A psicanálise oferece à pessoa que sofreu o estupro a possibilidade de elaborar essas vivências aterrorizantes e de elaborar os traumas e conflitos suscitados.  Nas palavras de Bion (1962), Elementos Beta, sensações brutas, são transformados em Elementos Alfa, associações, imagens, pensamentos. O processo de terapia permite à paciente sair do estado de congelamento e de horror. Sua capacidade de encontrar um espaço de contenção e transformação das angustias e sentimentos penosos pode se expandir. Aos poucos o trabalho analítico favorece o esmaecimento da dor psíquica, e permite que a pessoa possa retomar sua vida, enriquecida e transformada pelas elaborações realizadas.

Referências bibliográficas

Baranger, W.; Baranger, M.; Mom, J. – “El trauma psíquico infantil, de nosotros a Freud”. Trauma puro, retroactividad y reconstrucción” Congreso Internacional de Psicoanálisis.

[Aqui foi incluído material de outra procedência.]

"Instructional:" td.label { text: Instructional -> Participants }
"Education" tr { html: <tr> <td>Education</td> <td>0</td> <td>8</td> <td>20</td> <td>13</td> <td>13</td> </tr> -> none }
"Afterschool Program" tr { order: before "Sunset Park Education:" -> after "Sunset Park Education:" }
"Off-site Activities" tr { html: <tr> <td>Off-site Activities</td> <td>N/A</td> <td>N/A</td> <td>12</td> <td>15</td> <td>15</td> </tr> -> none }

Montreal, 1987.

Bion, W. R. – (1962) O aprender com a experiência. Rio de Janeiro: Imago ed., 1991.

Cantis-Carlino, D.Violación y trauma. Psicoanálisis AP de BA, v. XXVII, n. 1/2, 2005.

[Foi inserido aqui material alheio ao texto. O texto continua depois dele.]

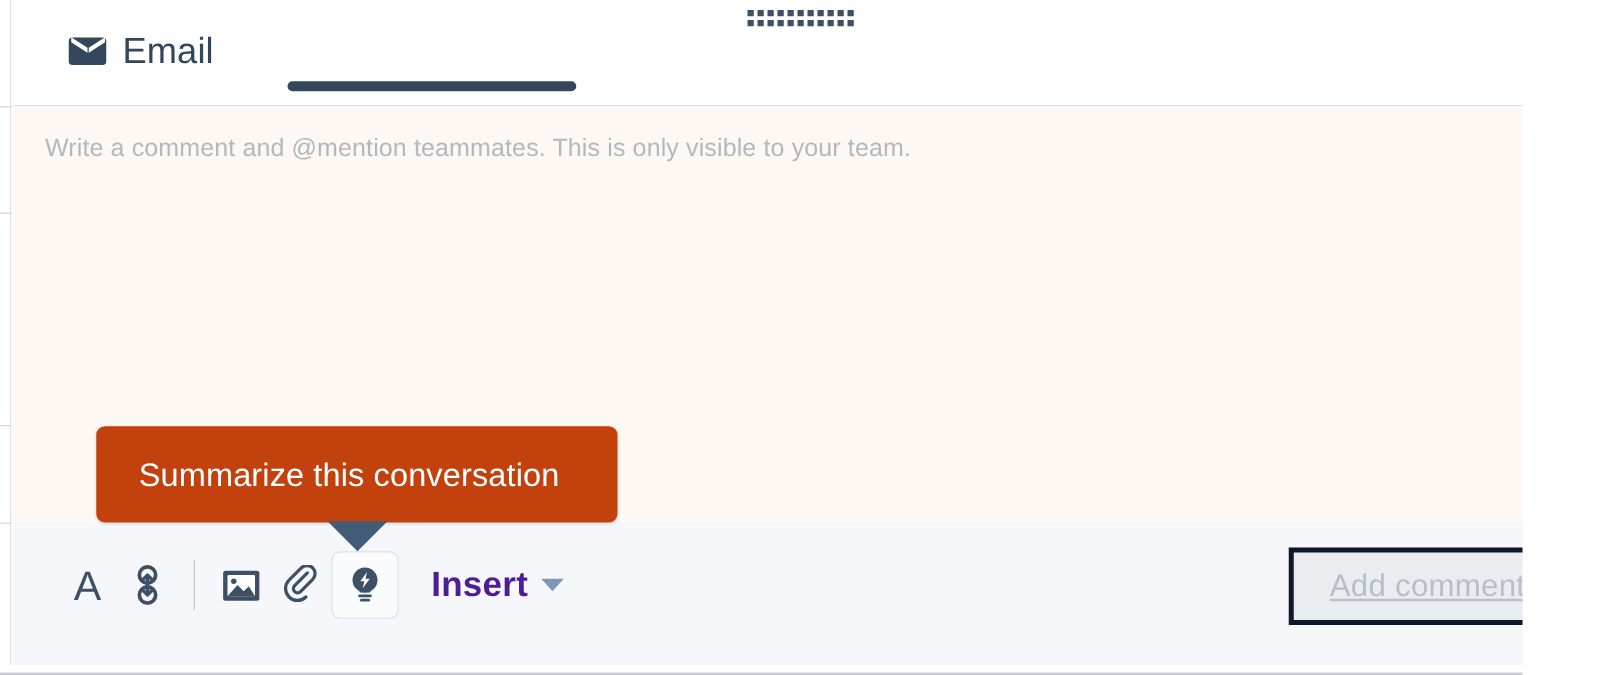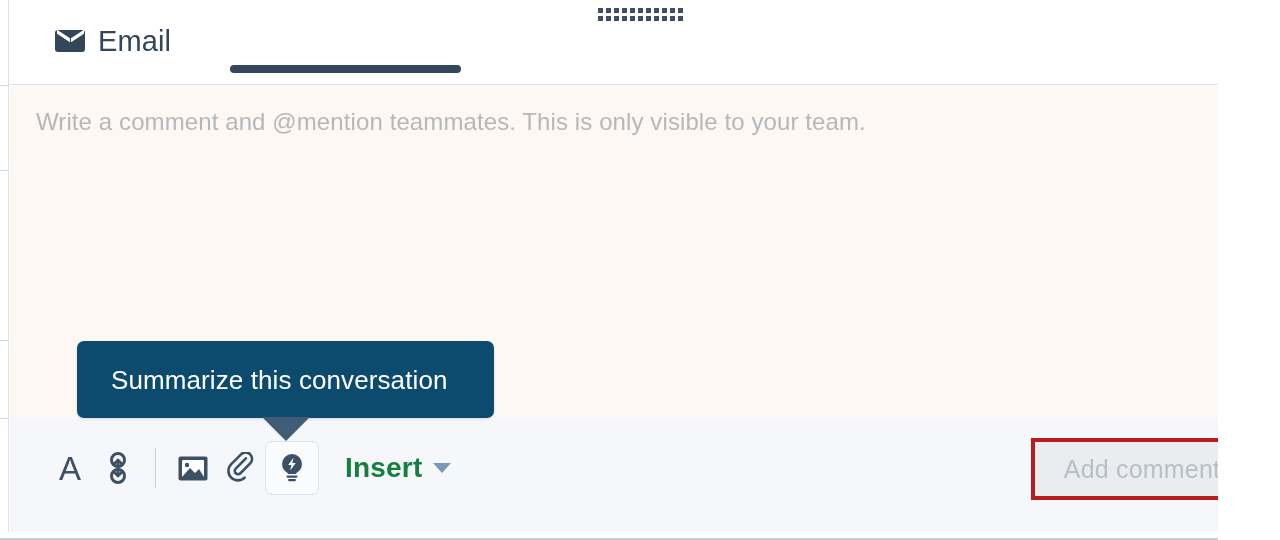"Write a comment and @mention" .placeholder { font-size: 24px -> 20px }
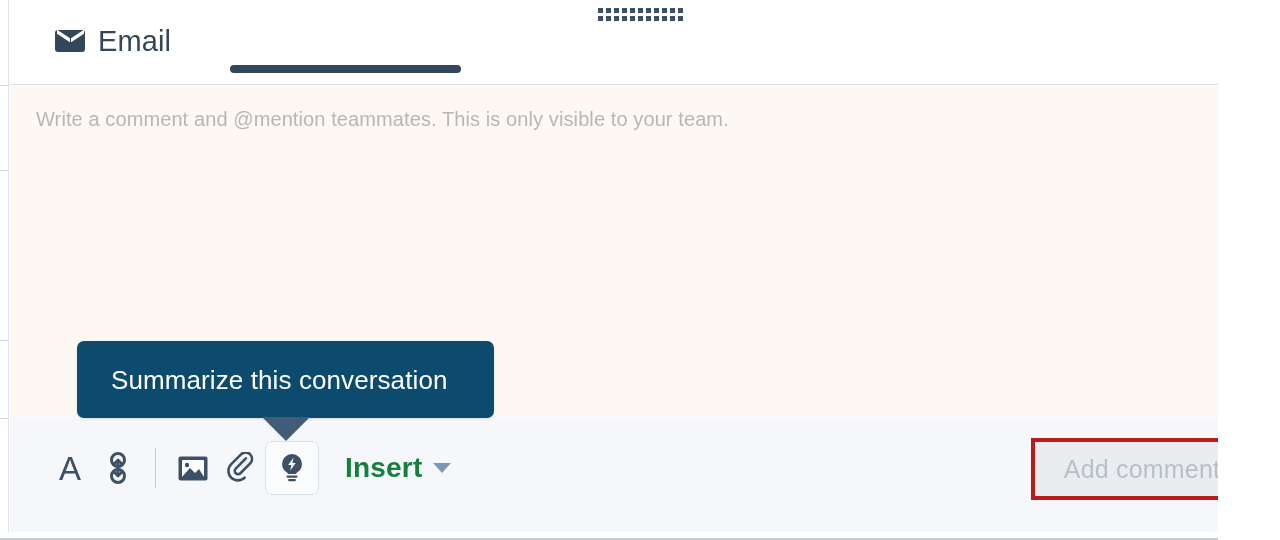"Summarize this conversation" .tooltip { background: #0c4a6e -> #c2410c }
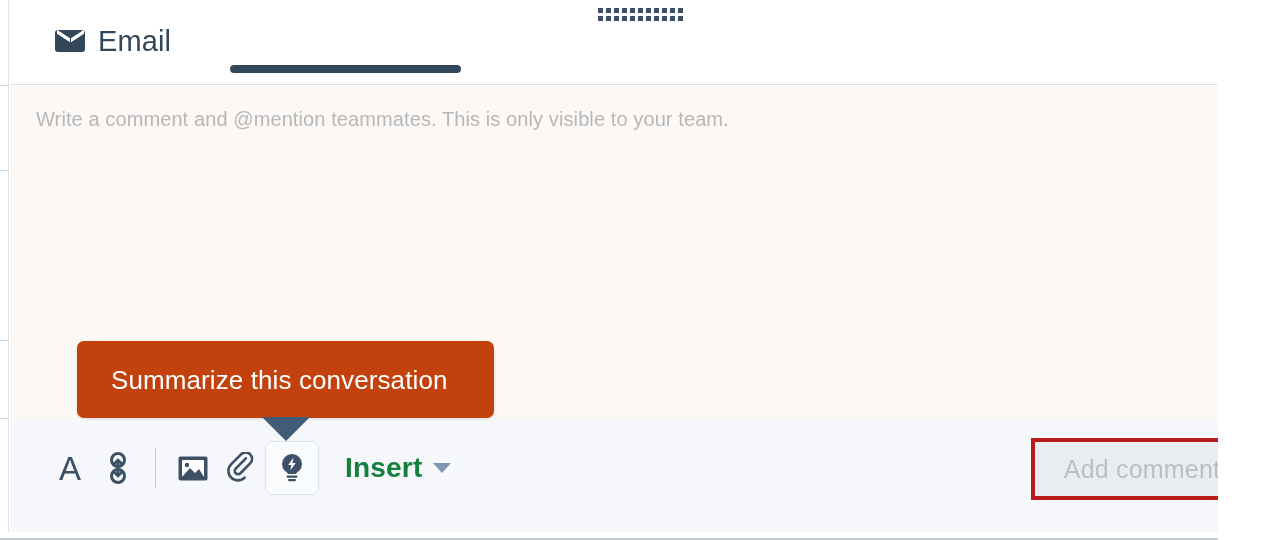"Insert" .insert-label { color: #15803d -> #4c1d95 }
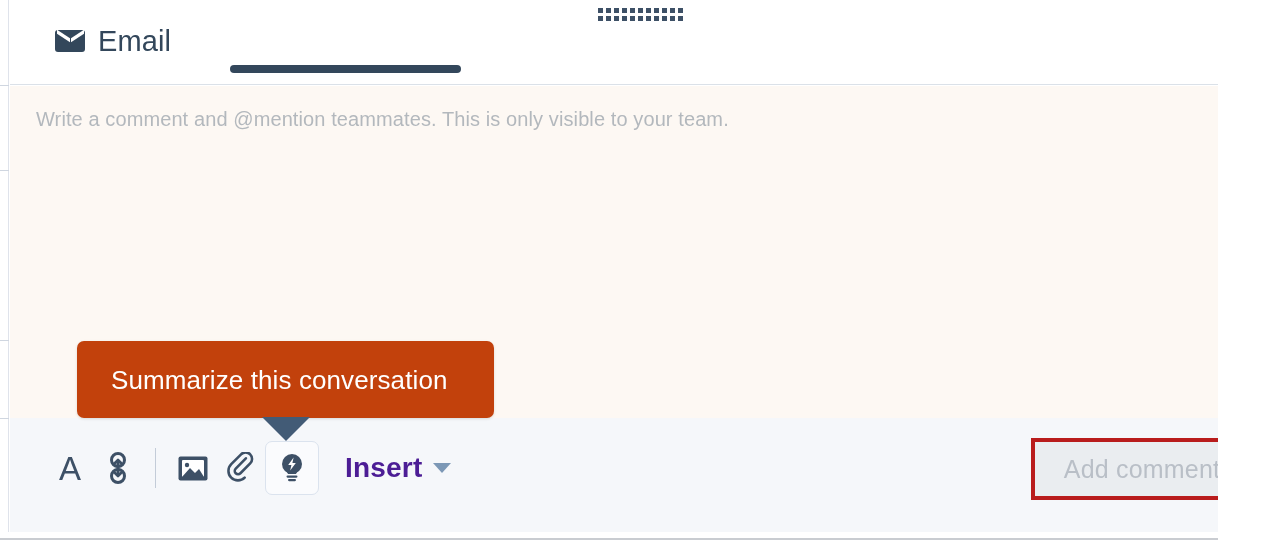"Add comment" .add-comment-btn { border: 4px solid #b91c1c -> 4px solid #0f172a; text-decoration: none -> underline }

Freud, S. (1920)Mais além do princípio do prazer. In Obras Completas, v.18,  Imago, 1980.

Hercovich, I.El enigma sexual de la violación. Buenos Aires, Ed. Biblos, 1997.

Vilhena, J. e Zamora, M. H.Além do ato: os transbordamentos do estupro. Revista Rio de Janeiro, n. 12, jan-abril 2004. 


[1]  Psicanalista, Membro Efetivo da Sociedade Brasileira de Psicanálise de São Paulo, Doutora em Psicologia Clínica (USP), Professora do Curso de Especialização em Psicoterapia Psicanalítica CEPSI-UNIP.